Multi-objective stochastic linear programming with recourse and flexible decision making

TL;DR

This paper develops a framework for multi-objective stochastic linear programming with recourse, incorporating decision flexibility and set-valued objectives, with applications in inventory and risk management.

Contribution

It introduces a set optimization approach for multi-criteria stochastic recourse problems, emphasizing flexibility and decision-making under uncertainty.

Findings

Set optimization methods effectively model flexibility in stochastic problems.

Deterministic surrogates like the wait-and-see problem are extended to multi-objective cases.

Guidelines for managerial decisions balancing flexibility and optimality are provided.

Abstract

Optimal inventory leads to stochastic optimization problems where deterministic delivery decisions have to be made in advance of stochastic demand realizations. Similarly, risk deposits have to be given before the random outcomes of investments are known.

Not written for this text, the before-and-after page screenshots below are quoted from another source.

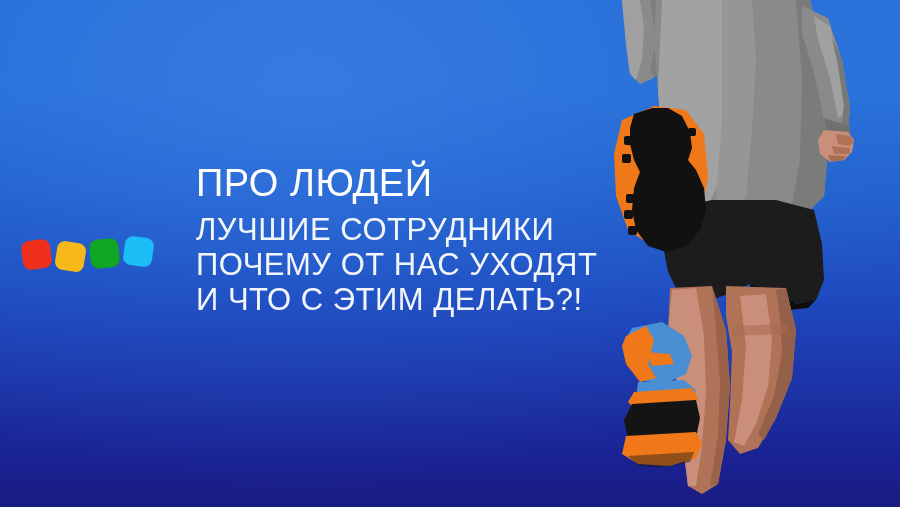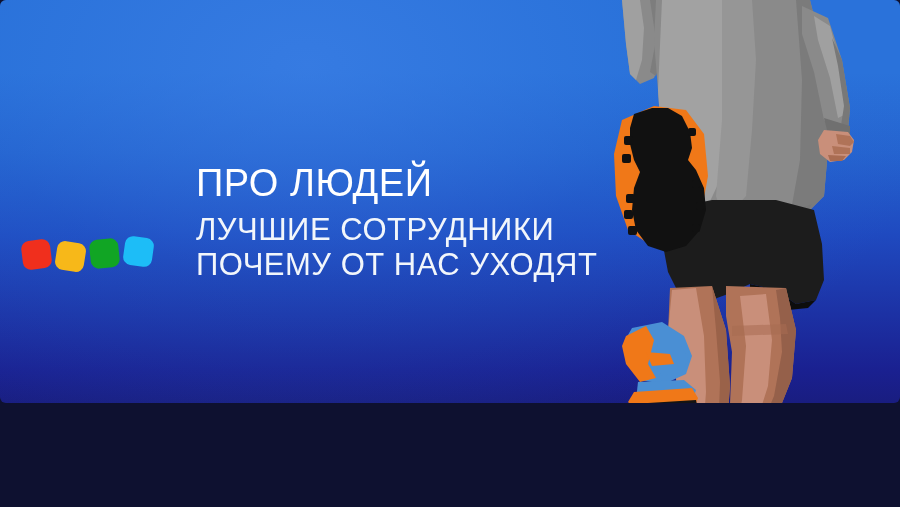--- a/index.html
+++ b/index.html
@@ -7,31 +7,30 @@
     margin: 0;
     padding: 0;
     background: #0e1130;
   }
   body {
     font-family: "Liberation Sans", sans-serif;
   }
   #slide {
     position: relative;
     width: 900px;
-    height: 403px;
+    height: 507px;
     overflow: hidden;
     background: linear-gradient(to bottom,
         #2a72da 0%,
         #2a72da 18%,
         #2563cf 38%,
         #1f4ac0 58%,
         #1c31a4 78%,
         #1a2090 92%,
         #191d80 100%);
-    border-radius: 6px;
   }
   
   #bg-bloom {
     position: absolute;
     inset: 0;
     background: radial-gradient(ellipse 820px 520px at 34% 16%,
         rgba(64,130,232,0.55) 0%,
         rgba(42,114,218,0.22) 42%,
         rgba(26,32,144,0.0) 78%);
     pointer-events: none;
@@ -96,20 +95,21 @@
 
 <div id="slide" style="background: linear-gradient(rgb(42, 114, 218) 0%, rgb(42, 114, 218) 18%, rgb(37, 99, 207) 38%, rgb(31, 74, 192) 58%, rgb(28, 49, 164) 78%, rgb(26, 32, 144) 92%, rgb(25, 29, 128) 100%);">
 
   <div id="bg-bloom"></div>
 
   <div id="headline">
     <div class="line-main">ПРО ЛЮДЕЙ</div>
     <div id="sub-block">
       <div class="line-sub">ЛУЧШИЕ СОТРУДНИКИ</div>
       <div class="line-sub">ПОЧЕМУ ОТ НАС УХОДЯТ</div>
+      <div class="line-sub">И ЧТО С ЭТИМ ДЕЛАТЬ?!</div>
     </div>
   </div>
 
   <div id="logo">
     <div class="sq sq-0" style="background: rgb(240, 47, 29);"></div>
     <div class="sq sq-1" style="background: rgb(247, 184, 25);"></div>
     <div class="sq sq-2" style="background: rgb(17, 165, 36);"></div>
     <div class="sq sq-3" style="background: rgb(29, 189, 247);"></div>
   </div>
 

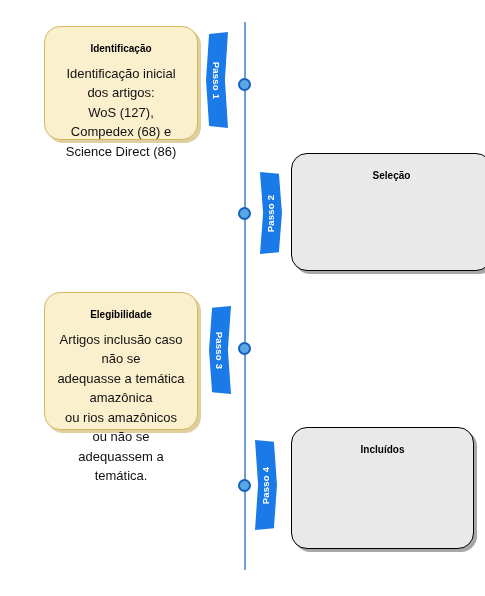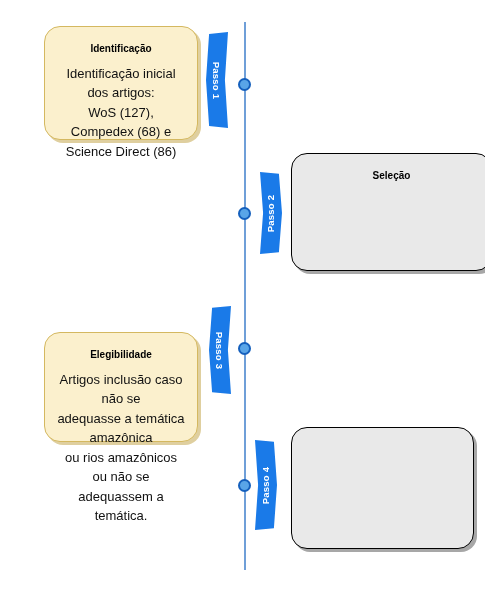--- a/index.html
+++ b/index.html
@@ -114,21 +114,21 @@
 
   
   .node.gray {
     background: #e9e9e9;
     border: 1.8px solid #000000;
     box-shadow: 3px 3px 0 rgba(60, 60, 60, 0.45);
   }
 
   .node-1 { left: 44px;  top: 26px;  width: 154px; height: 114px; }
   .node-2 { left: 291px; top: 153px; width: 201px; height: 118px; }
-  .node-3 { left: 44px;  top: 292px; width: 154px; height: 110px; margin-top: 40px; }
+  .node-3 { left: 44px;  top: 292px; width: 154px; height: 138px; }
   .node-4 { left: 291px; top: 427px; width: 183px; height: 122px; }
 </style>
 </head>
 <body>
 
 <div id="diagram">
 
   <div class="timeline-axis"></div>
 
   <div class="timeline-dot d1"></div>
@@ -162,15 +162,16 @@
 
   <div class="node cream node-3">
     <div class="node-title">Elegibilidade</div>
     <div class="node-body">Artigos inclusão caso não se
 adequasse a temática amazônica
 ou rios amazônicos ou não se
 adequassem a temática.</div>
   </div>
 
   <div class="node gray node-4">
+    <div class="node-title">Incluídos</div>
   </div>
 
 </div>
 
 </body></html>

In this paper, multi-criteria versions of such stochastic recourse problems are studied. In addition to traditional concepts like Pareto-optimality, a decision maker for the multi-criteria problem may have a preference for greater flexibility in the second stage decision. This idea leads to a first stage optimization problem with a set-valued objective instead of a mere multi-criteria one. Under linearity assumptions, this problem becomes a polyhedral convex set optimization problem instead of a multi-objective linear program. Solution concepts for multi-objective/set-valued recourse problems are given as well as deterministic surrogates of the stochastic problem such as its deterministic equivalent, the so-called wait-and-see problem and the expected-value problem for the multi-objective case. Managerial decision making guidelines are obtained based on set optimization methods and the preference-for-flexibility approach: choose the deterministic first stage variable such that a maximum of flexibility is combined with a guarantee for Pareto minimal objective values. Two major examples illustrate the findings, a multi-objective newsvendor problem with an additional health/sustainability objective and a risk compensation problem where the availability of more than one asset for risk compensation, e.g., several currencies, leads to multiple objectives.